Sky Reefer and COGSA 2000 - WAMR 2000 Vol. 11, No. 7
Originially from: World Arbitration and Mediation Report (WAMR) 2000 Vol. 11, No. 7
Sky Reefer and COGSA 2000
by
CAMILO CARDOZO
Attorney-At-Law, Admitted to the Colombia Bar Association,
Licenciado, University of Los Andes, LL.M. (Admiralty) (With
Distinction), Tulane University School of Law
U.S. court have been far from clear or uniform in their treatment of the
enforceability of foreign forum-selection and foreign arbitration clauses in bills of
lading.1 Prior to Sky Reefer,2 courts generally tended to invalidate these types of
clauses on grounds that they contradicted COGSA’s statutory prohibition of
agreements that could potentially lessen carrier liability.
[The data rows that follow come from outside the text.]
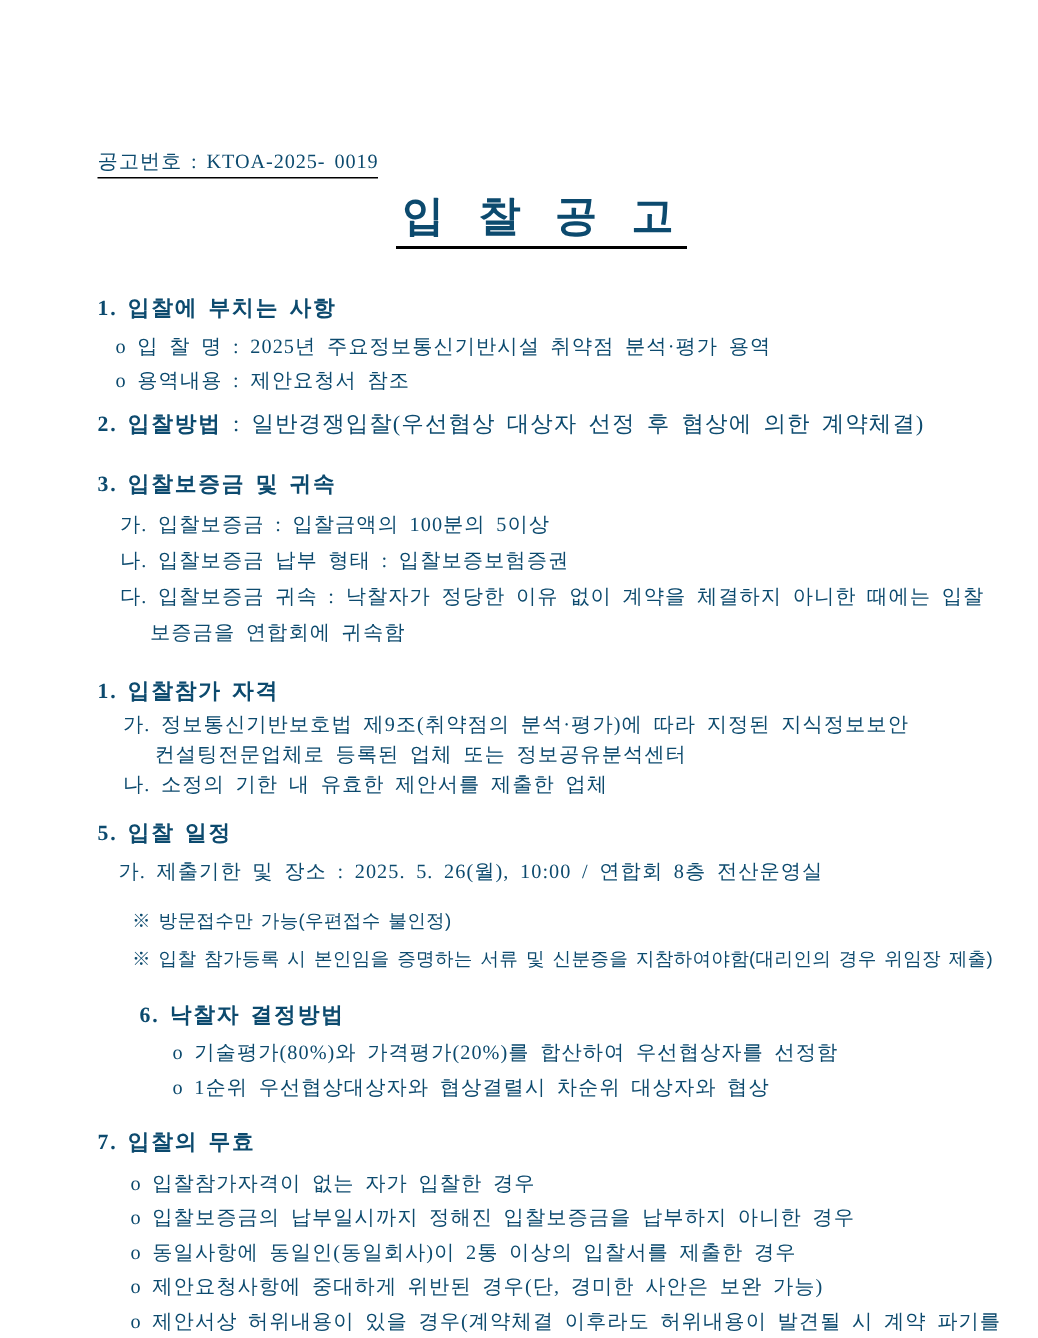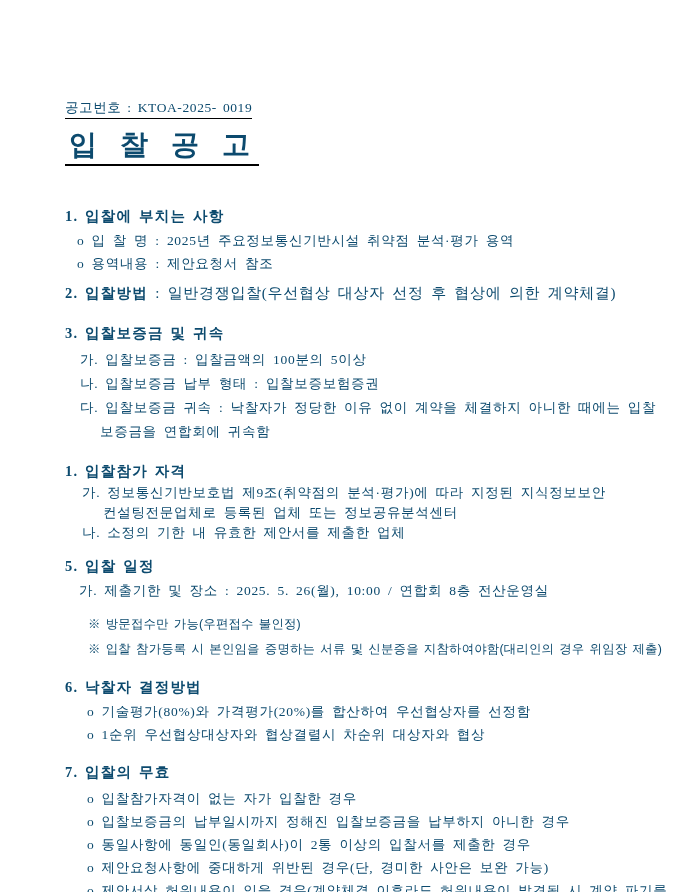--- a/index.html
+++ b/index.html
@@ -28,7 +28,7 @@
     padding-bottom: 2px;
   }
   
-  .title-row { margin-top: 10px; text-align: left; }
+  .title-row { margin-top: 10px; text-align: center; }
   .title {
     display: inline-block;
     font-size: 28px;

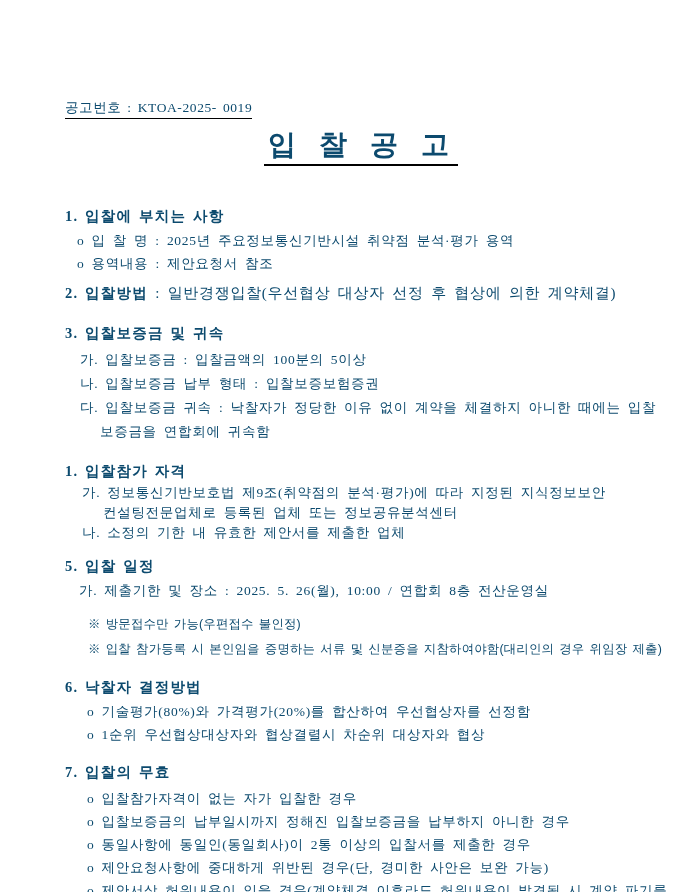--- a/index.html
+++ b/index.html
@@ -77,7 +77,7 @@
     word-spacing: 1.5px;
   }
   
-  .sec1 { margin-top: 40px; }
+  .sec1 { margin-top: 30px; }
   .sec1 .items { margin-top: 3px; }
   .sec2 { margin-top: 8px; }
   .sec3 { margin-top: 20px; }

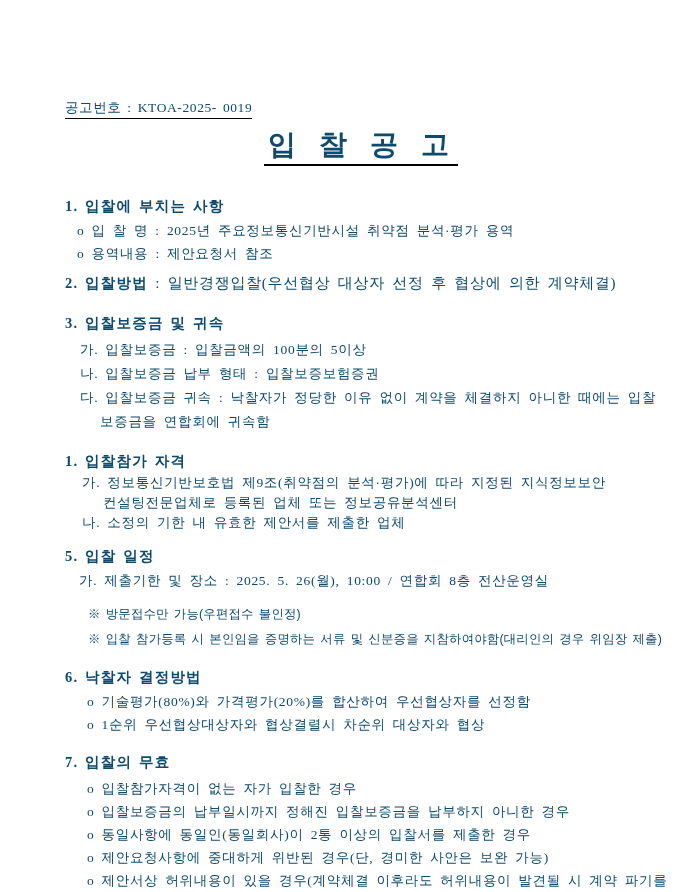--- a/index.html
+++ b/index.html
@@ -89,7 +89,7 @@
   .sec5 { margin-top: 13px; }
   .sec5 .items { margin-top: 3px; }
   .sec5 .notes { margin-top: 10px; }
-  .sec6 { margin-top: 15px; }
+  .sec6 { margin-top: 15px; margin-left: 28px; }
   .sec6 .items { margin-top: 3px; }
   .sec7 { margin-top: 16px; }
   .sec7 .items { margin-top: 5px; }

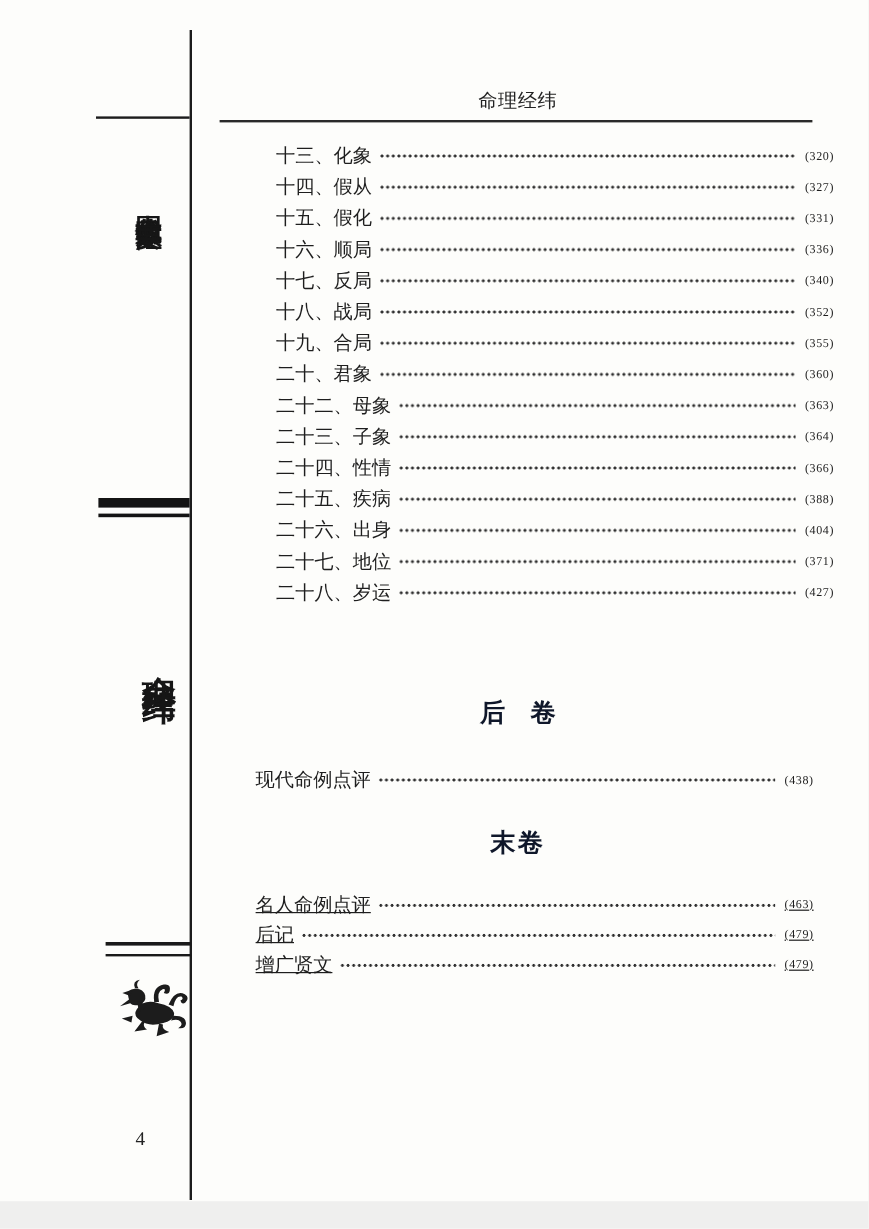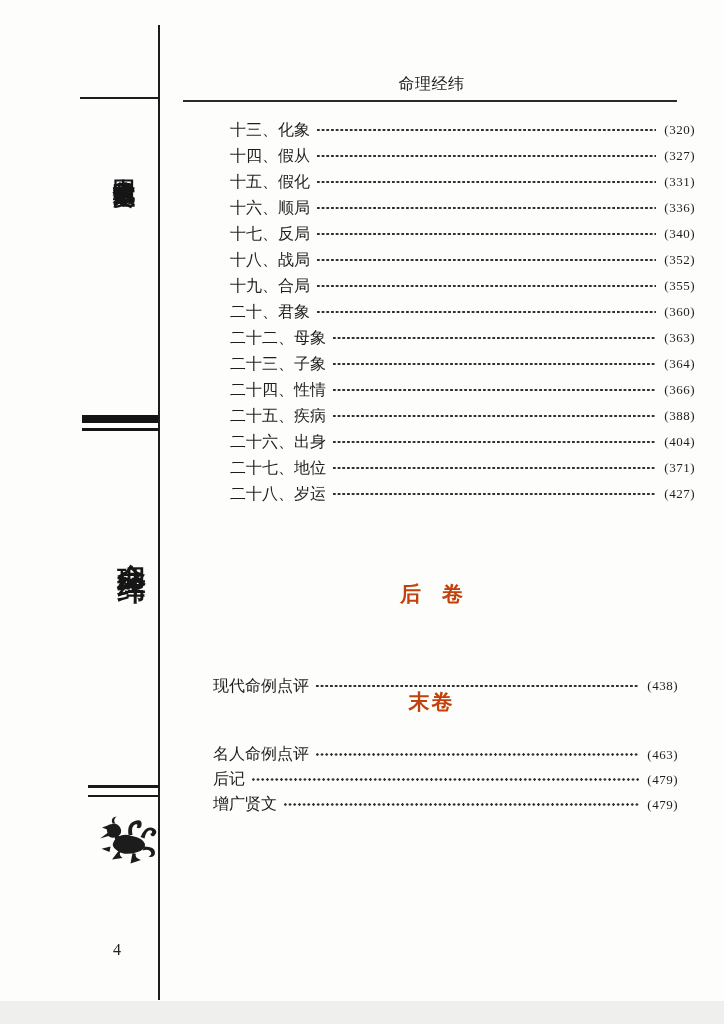--- a/index.html
+++ b/index.html
@@ -43,7 +43,7 @@
     background-image:radial-gradient(circle,#2e2e2e 1.05px,transparent 1.45px);
     background-size:4.7px 100%;background-repeat:repeat-x;background-position:0 50%;
   }
-  .toc-page{flex:0 0 auto;font-size:13px;letter-spacing:0.5px;}
+  .toc-page{flex:0 0 auto;font-size:10px;letter-spacing:0.5px;}
   .section-head{position:absolute;left:183px;width:497px;text-align:center;
     font-size:21px;font-weight:700;color:#c2410c;}
   .section-head.h1{top:580px;}

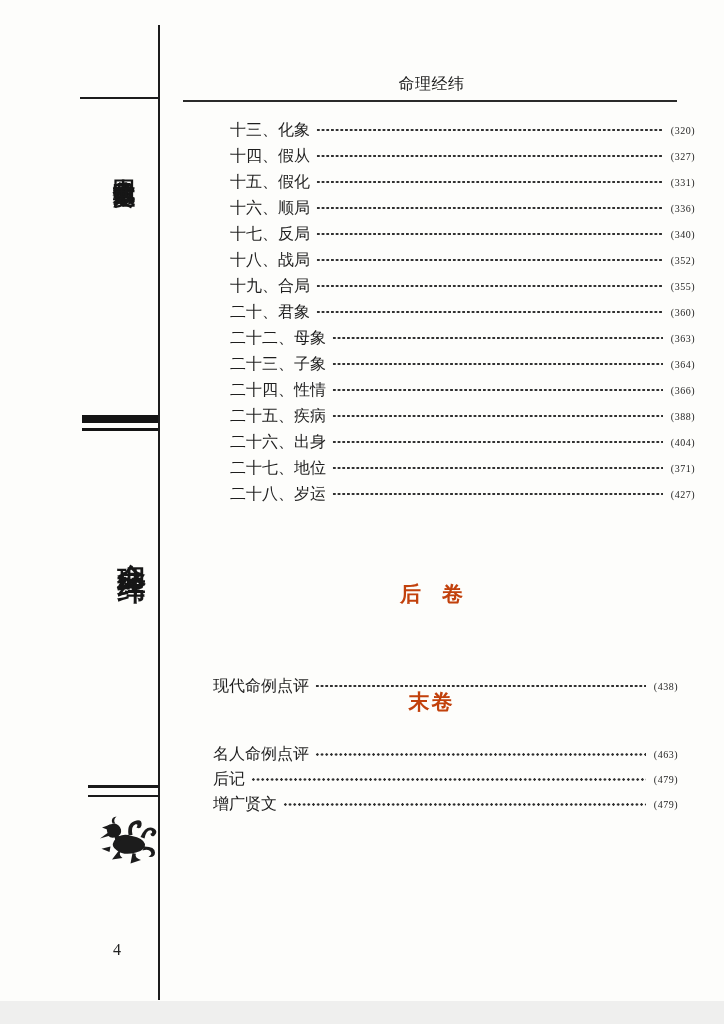--- a/index.html
+++ b/index.html
@@ -45,7 +45,7 @@
   }
   .toc-page{flex:0 0 auto;font-size:10px;letter-spacing:0.5px;}
   .section-head{position:absolute;left:183px;width:497px;text-align:center;
-    font-size:21px;font-weight:700;color:#c2410c;}
+    font-size:21px;font-weight:700;color:#0f172a;}
   .section-head.h1{top:580px;}
   .section-head.h2{top:688px;letter-spacing:2px;}
   .toc-sec1{position:absolute;left:213px;top:637px;width:465px;margin-top:36px;}

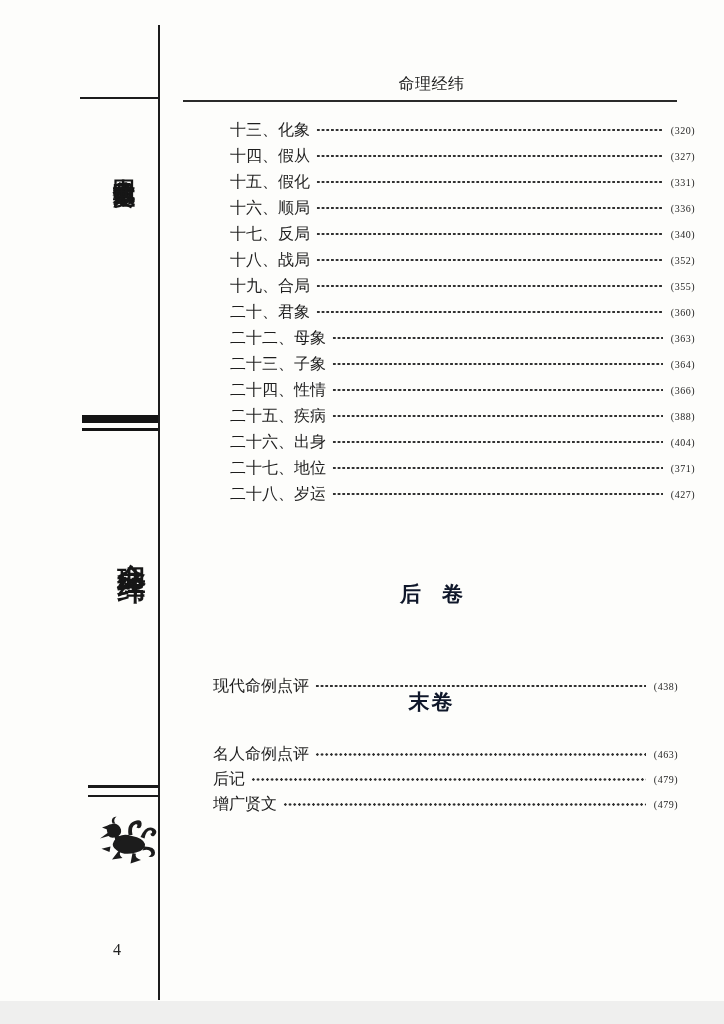--- a/index.html
+++ b/index.html
@@ -48,7 +48,7 @@
     font-size:21px;font-weight:700;color:#0f172a;}
   .section-head.h1{top:580px;}
   .section-head.h2{top:688px;letter-spacing:2px;}
-  .toc-sec1{position:absolute;left:213px;top:637px;width:465px;margin-top:36px;}
+  .toc-sec1{position:absolute;left:213px;top:637px;width:465px;}
   .toc-sec2{position:absolute;left:213px;top:742px;width:465px;}
 </style>
 </head>

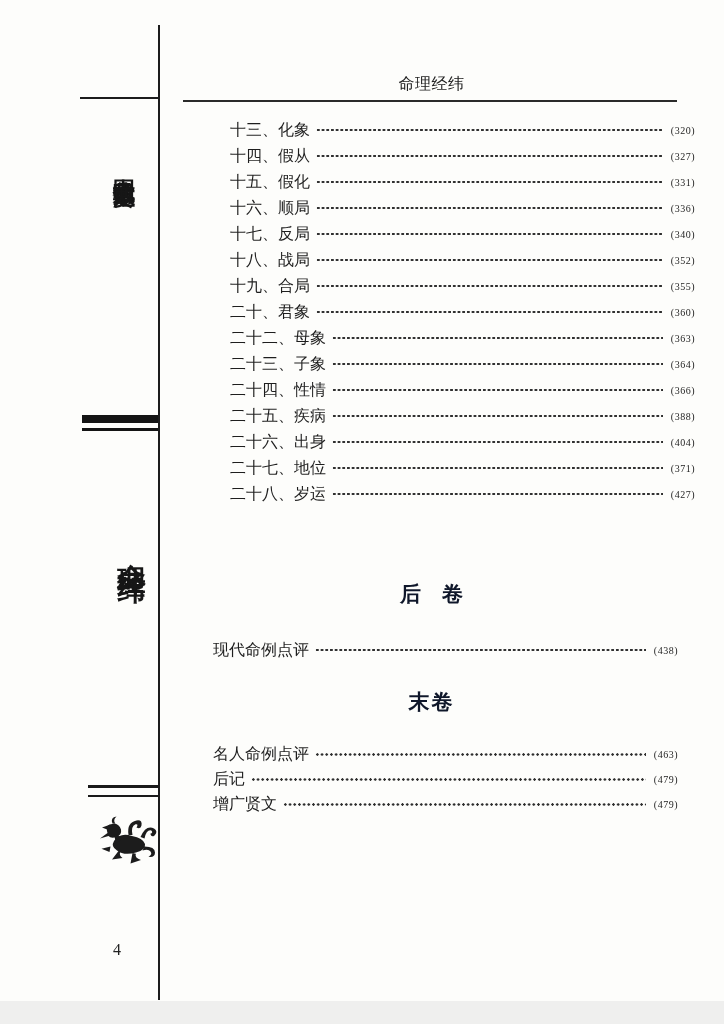--- a/index.html
+++ b/index.html
@@ -49,7 +49,7 @@
   .section-head.h1{top:580px;}
   .section-head.h2{top:688px;letter-spacing:2px;}
   .toc-sec1{position:absolute;left:213px;top:637px;width:465px;}
-  .toc-sec2{position:absolute;left:213px;top:742px;width:465px;}
+  .toc-sec2{position:absolute;left:213px;top:742px;width:465px;text-decoration:underline;}
 </style>
 </head>
 <body>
However, with the Sky
Reefer decision, the U.S. Supreme Court took a different position and held that
foreign arbitration clauses contained in maritime bills of lading did not limit the
liability of carriers in a manner prohibited by COGSA. Such clauses, therefore,
could be enforced by U.S. courts.3
The decision in Sky Reefer has been both criticized and applauded by
commentators and members of the maritime industry. One of the most significant
criticisms of Sky Reefer comes from the Maritime Law Association (MLA), as
reflected in its proposal, supported by the shipping industry, to include in
COGSA’s 2000 revision a provision that would make any foreign forum-selection
or arbitration clause unenforceable under the act. Accordingly, this article
provides background information and relevant case history to Sky Reefer; an
analysis of the practical implications of the U.S. Supreme Court’s decision; and
an assessment of the MLA’s proposed reform of COGSA, including an evaluation
of several possible consequences of its enactment by Congress.